From a78525570ac6e2188f037ea93b4fab9de3ca2dd4 Mon Sep 17 00:00:00 2001
From: kwanUm <ori.kabeli@gmail.com>
Date: Sun, 27 Oct 2024 14:14:50 +0000
Subject: [PATCH 1/3] nits

---
 ldp/alg/rollout.py       |   8 +-
 ldp/graph/async_torch.py | 199 +++++++++++++++++++++++++++++++++++++++
 2 files changed, 205 insertions(+), 2 deletions(-)

diff --git a/ldp/alg/rollout.py b/ldp/alg/rollout.py
index eec32ae5..27b748b9 100644
--- a/ldp/alg/rollout.py
+++ b/ldp/alg/rollout.py
@@ -194,12 +194,16 @@ async def _sample_trajectories_from_envs(
         self.traj_buffer.clear()
 
         traj_ids = [uuid.uuid4().hex for _ in range(len(environments))]
-        await asyncio.gather(
+        from tqdm.asyncio import tqdm_asyncio
+
+        await tqdm_asyncio.gather(
             *(
                 self._rollout(*args, max_steps=max_steps)

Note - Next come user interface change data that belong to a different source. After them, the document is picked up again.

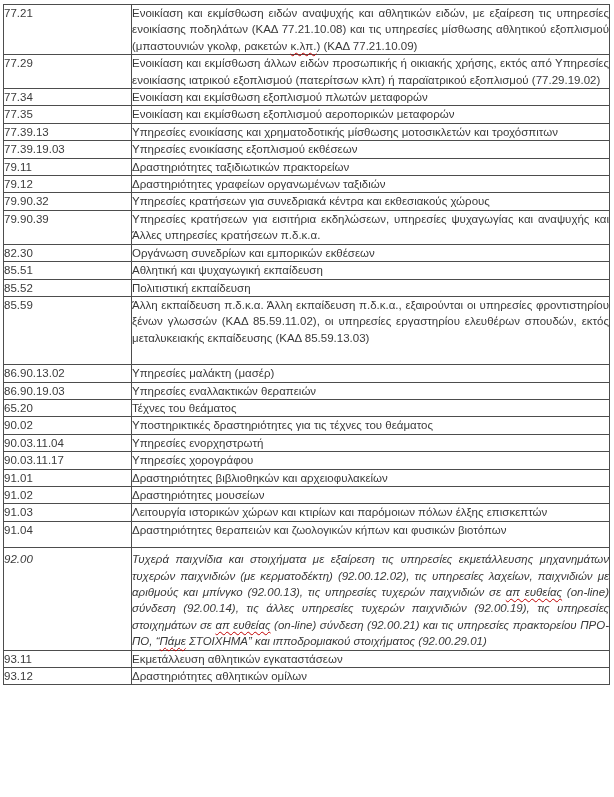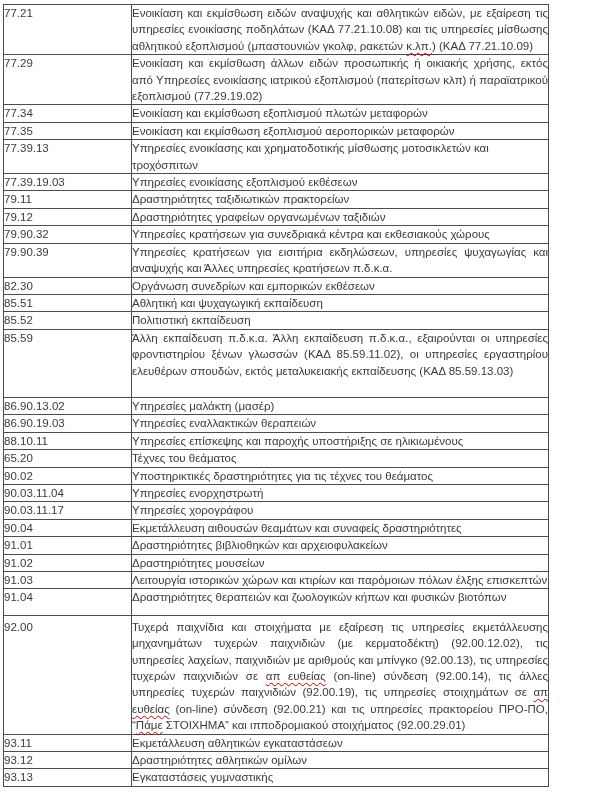--- a/index.html
+++ b/index.html
@@ -18,7 +18,7 @@
   }
   table.kad {
     border-collapse: collapse;
-    width: 546px;
+    width: 607px;
     table-layout: fixed;
   }
   table.kad td {

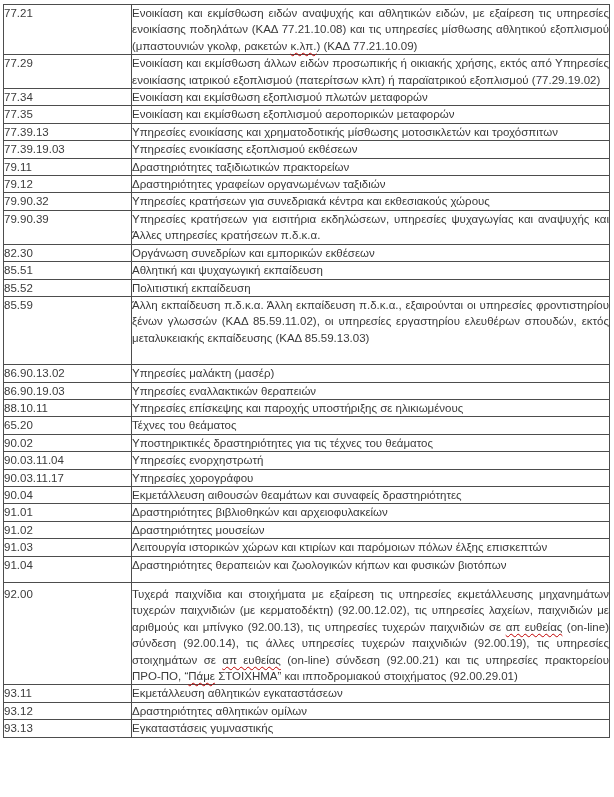--- a/index.html
+++ b/index.html
@@ -121,10 +121,6 @@
           <td class="desc"><span>Υπηρεσίες εναλλακτικών θεραπειών</span></td>
         </tr>
         <tr>
-          <td class="code">88.10.11</td>
-          <td class="desc"><span>Υπηρεσίες επίσκεψης και παροχής υποστήριξης σε ηλικιωμένους</span></td>
-        </tr>
-        <tr>
           <td class="code">65.20</td>
           <td class="desc"><span>Τέχνες του θεάματος</span></td>
         </tr>

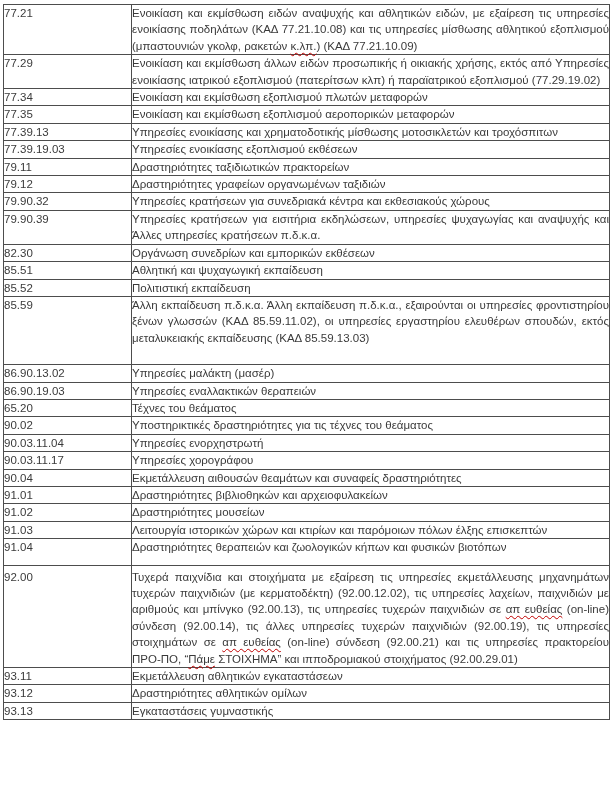--- a/index.html
+++ b/index.html
@@ -137,10 +137,6 @@
           <td class="desc"><span>Υπηρεσίες χορογράφου</span></td>
         </tr>
         <tr>
-          <td class="code">90.04</td>
-          <td class="desc"><span>Εκμετάλλευση αιθουσών θεαμάτων και συναφείς δραστηριότητες</span></td>
-        </tr>
-        <tr>
           <td class="code">91.01</td>
           <td class="desc"><span>Δραστηριότητες βιβλιοθηκών και αρχειοφυλακείων</span></td>
         </tr>

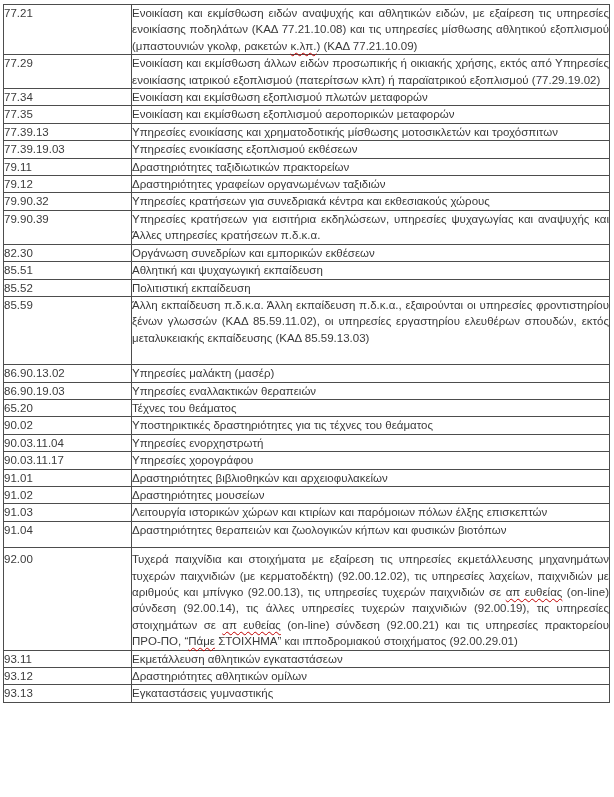--- a/index.html
+++ b/index.html
@@ -41,7 +41,7 @@
   tr.j td.desc { text-align: justify; }
   tr.pb-lg td { padding-bottom: 18px; margin-left: 13px; }
   tr.pb-sm td { padding-bottom: 9px; margin-left: 31px; }
-  tr.pt-xs td { padding-top: 3px; }
+  tr.pt-xs td { padding-top: 3px; font-style: italic; }
   .sp {
     text-decoration: underline;
     text-decoration-style: wavy;

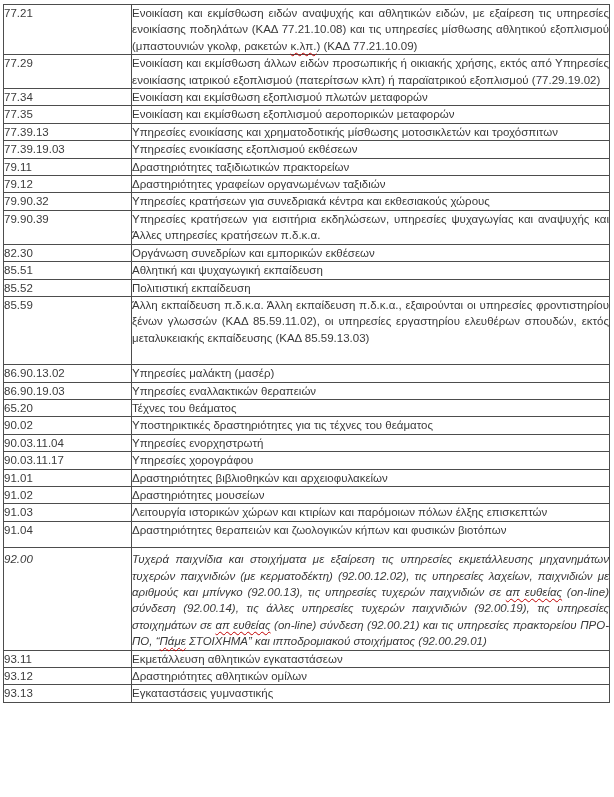--- a/index.html
+++ b/index.html
@@ -164,10 +164,6 @@
           <td class="code">93.12</td>
           <td class="desc"><span>Δραστηριότητες αθλητικών ομίλων</span></td>
         </tr>
-        <tr>
-          <td class="code">93.13</td>
-          <td class="desc"><span>Εγκαταστάσεις γυμναστικής</span></td>
-        </tr>
       </tbody>
   </table>
 </div>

                 for args in zip(traj_ids, environments, strict=True)
-            )
+            ),
+            desc="Sampling trajectories"
         )
+
         return [self.traj_buffer[traj_id] for traj_id in traj_ids]
 
     async def _rollout(
diff --git a/ldp/graph/async_torch.py b/ldp/graph/async_torch.py
index c8e39f6f..2bb9d4f6 100644
--- a/ldp/graph/async_torch.py
+++ b/ldp/graph/async_torch.py
@@ -146,6 +146,205 @@ async def _maybe_process_batch(self):
     @abstractmethod
     async def _batched_call(self, batch_kwargs: dict[str, Any]):
         """Logic to call the worker on a batch of inputs."""
+        
+        
+
+class AsyncBufferedWorker(ABC):
+    """Abstract class for a worker that buffers inputs and processes them in batches."""
+
+    def __init__(
+        self,
+        batch_size: int,
+        max_wait_interval: float,
+        collate_fn: Callable = lambda x: x,
+        decollate_fn: Callable = lambda x: x,
+    ):
+        """Initialize.
+
+        Args:
+            batch_size: The target batch size to use when calling the module. As soon as
+                batch_size calls are made, a forward pass is executed.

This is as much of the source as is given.